そして、そのことをあなたは(組織は)、認識していますか?



2005年8月21日

失ってはいけないもの

御巣鷹に日航ジャンボ機が墜落して、20年が経った。
墜落の原因は修理ミスにより、飛行中に金属疲労を起こしていた隔壁が壊れたことだという。
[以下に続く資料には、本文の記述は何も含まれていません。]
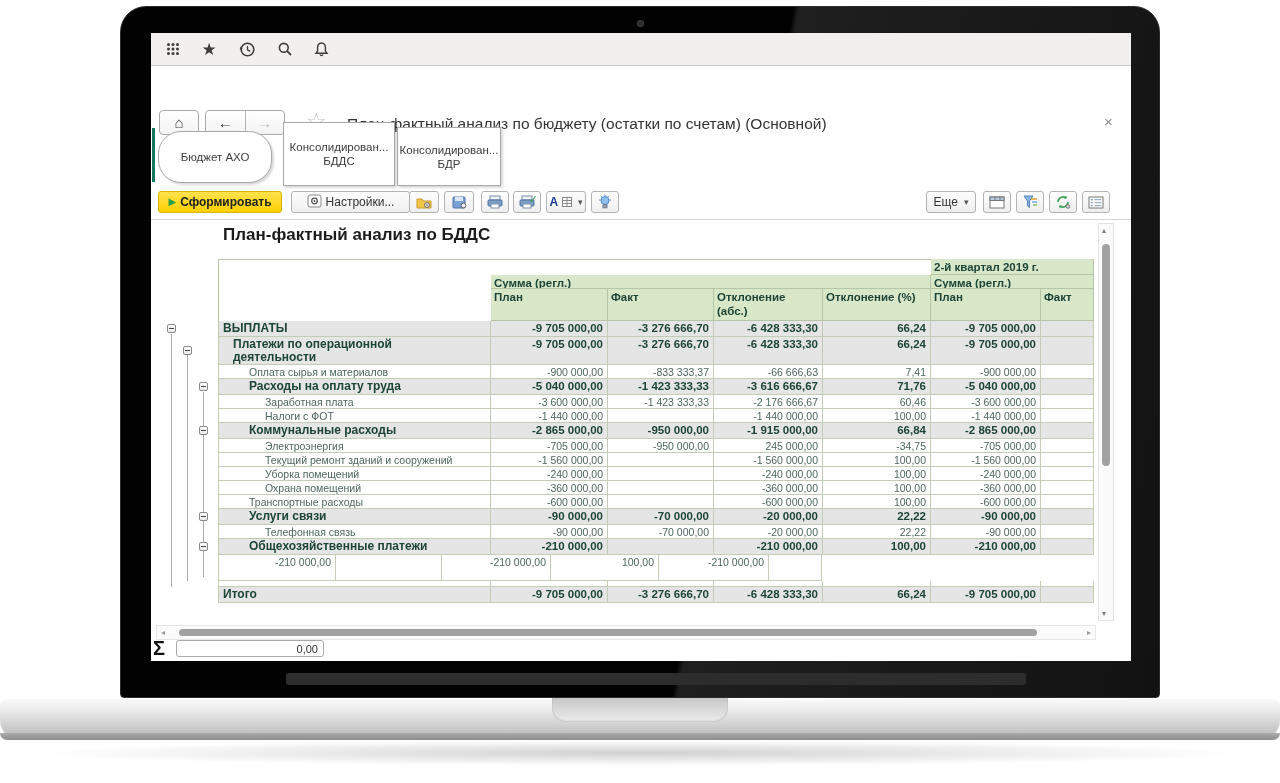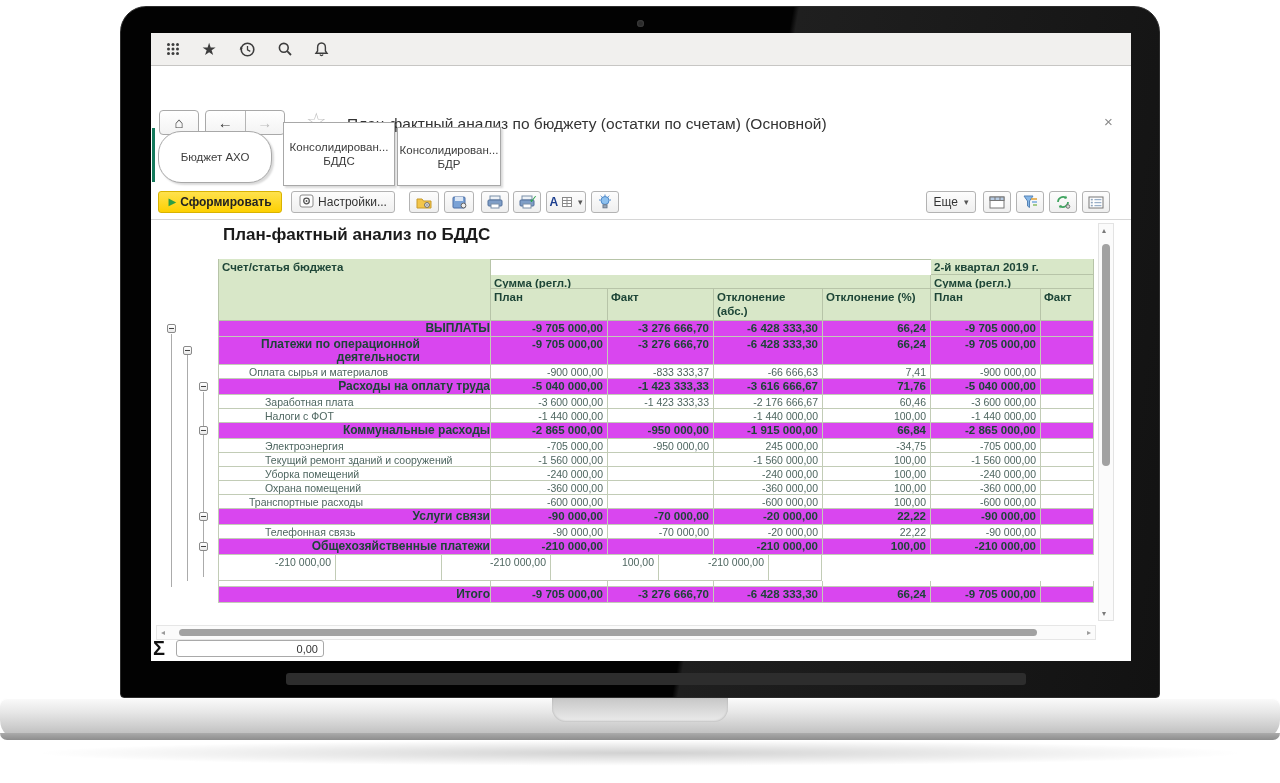"Настройки..." .btn-settings { width: 104px -> 119px }
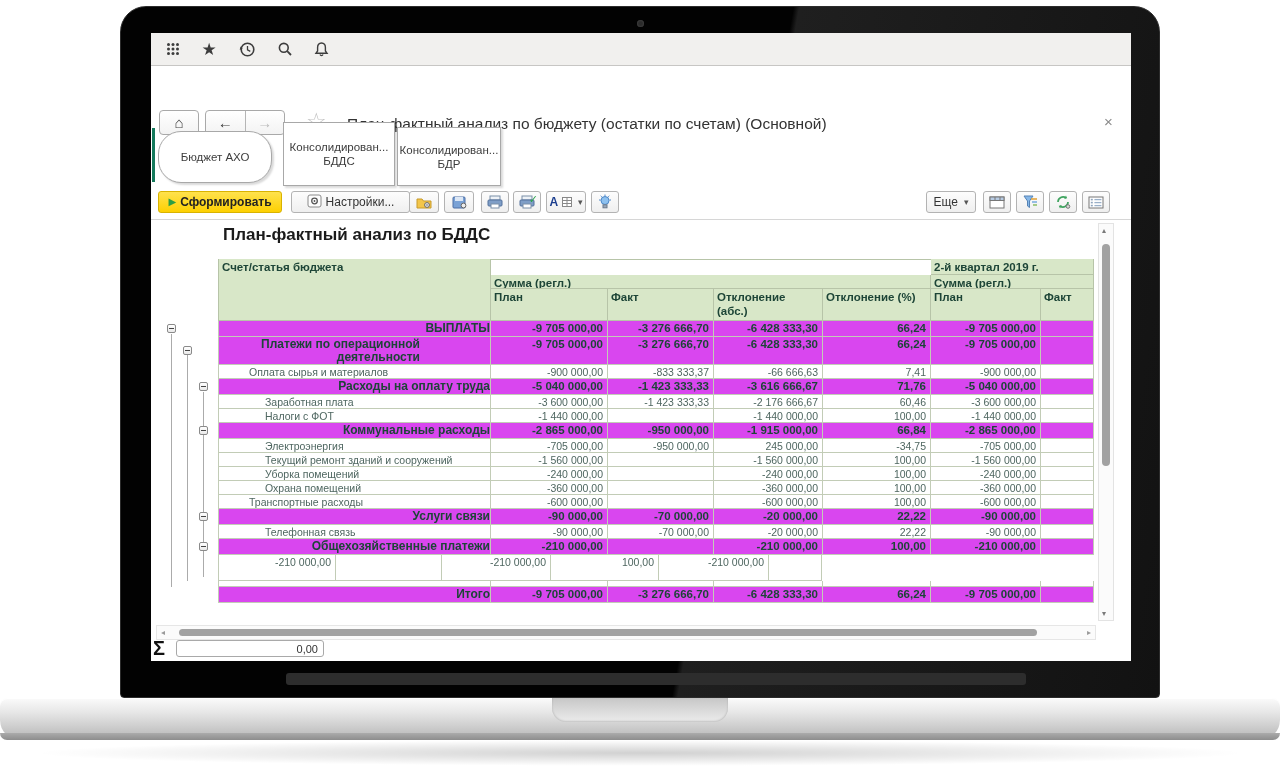"Счет/статья бюджета" div.hc { html: <div>Счет/статья бюджета</div> -> none }
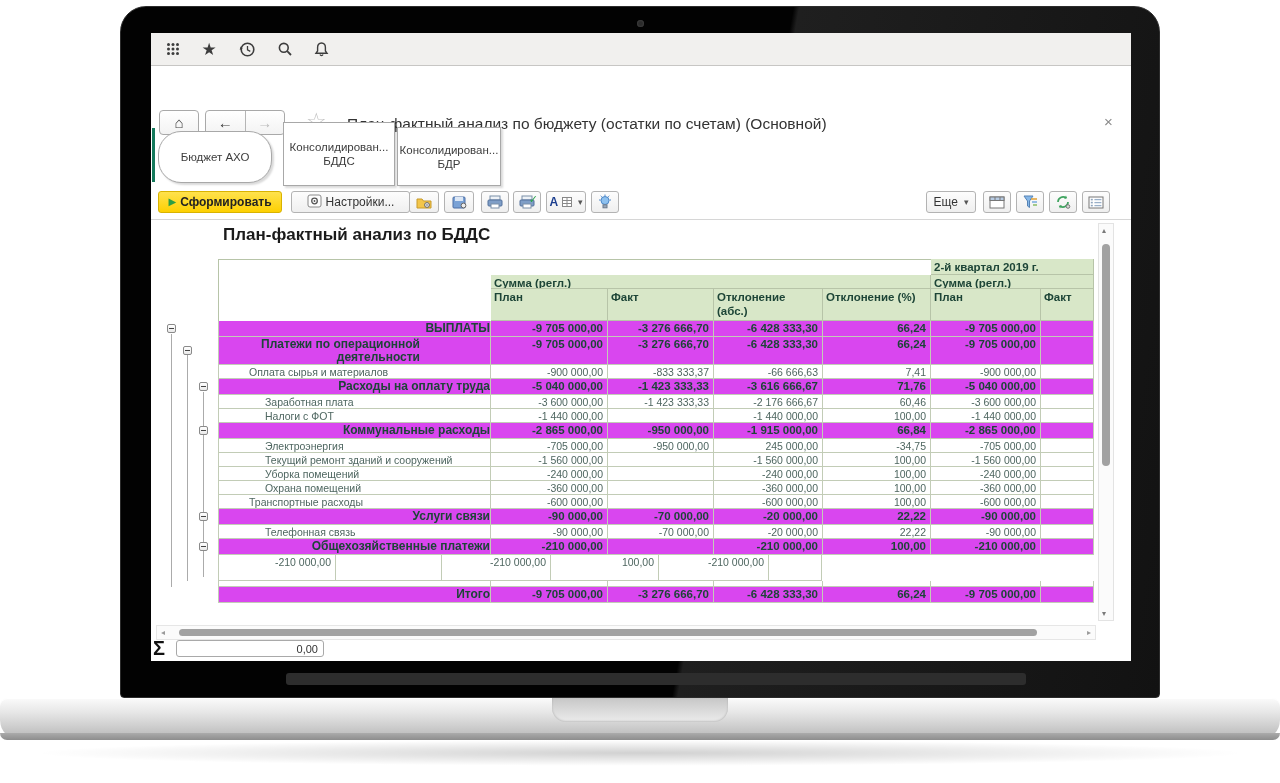"ВЫПЛАТЫ" .trow.group .tc:not(.gutter),.trow.total .tc:not(.gutter) { background: #d946ef -> #e5e5e5; text-align: right -> none }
当時の技術ではどうにも防げないことだったのだろうか?
それとも、単純な人的ミスだったのだろうか?

もしミスだったとしたら、それを再発させないために、どのような処置が必要なのか、ということが課題となる。

人間にミスはつきものだ。
しかし、そのミスの発生率は確実にコントロールできる。

GMPは、その精神を最も分かりやすく表現している。

特にハード面においては、分析技術やIT技術の発展とも相まって人的ミスの発生を防げるようになってきた。
また、万が一、ミスが有っても次の工程に進まないように工夫されてもきた。
しかしながら、このようなハード面での最近の技術の発展がいかに優れたもので有っても、最終的にはやはり人間がミスを発生させるかどうかの鍵となる。
そのために、GMPではSOPの整備とその教育を製造者に義務付けている。

いわゆるソフト面においては、SOPの整備がなされ、教育がきっちりとなされているならば、製造工程におけるミスは飛躍的に低くなる。

僕も大学を出たての頃、GMPの教育を受けた。
「『品質』は工程内で製品に織り込まれるものである。」とかね。

工場で働く時はGMPだけでなく、「労災」についても学んだ。(学ばされた。)


みんな、誰もが最初は初心者で、教育を受ける。
そして、ミスを起こさないよう、事故を起さないよう、気をつける。

それが、仕事を始めて、慣れてくるとミスを誘発する。油断するからだ。

僕たちが失ってはいけないものは、あの初心者だった頃の「心の張り詰め」だ。


同じミスを再発したら、御巣鷹で亡くなられた多くの人たちが救われない。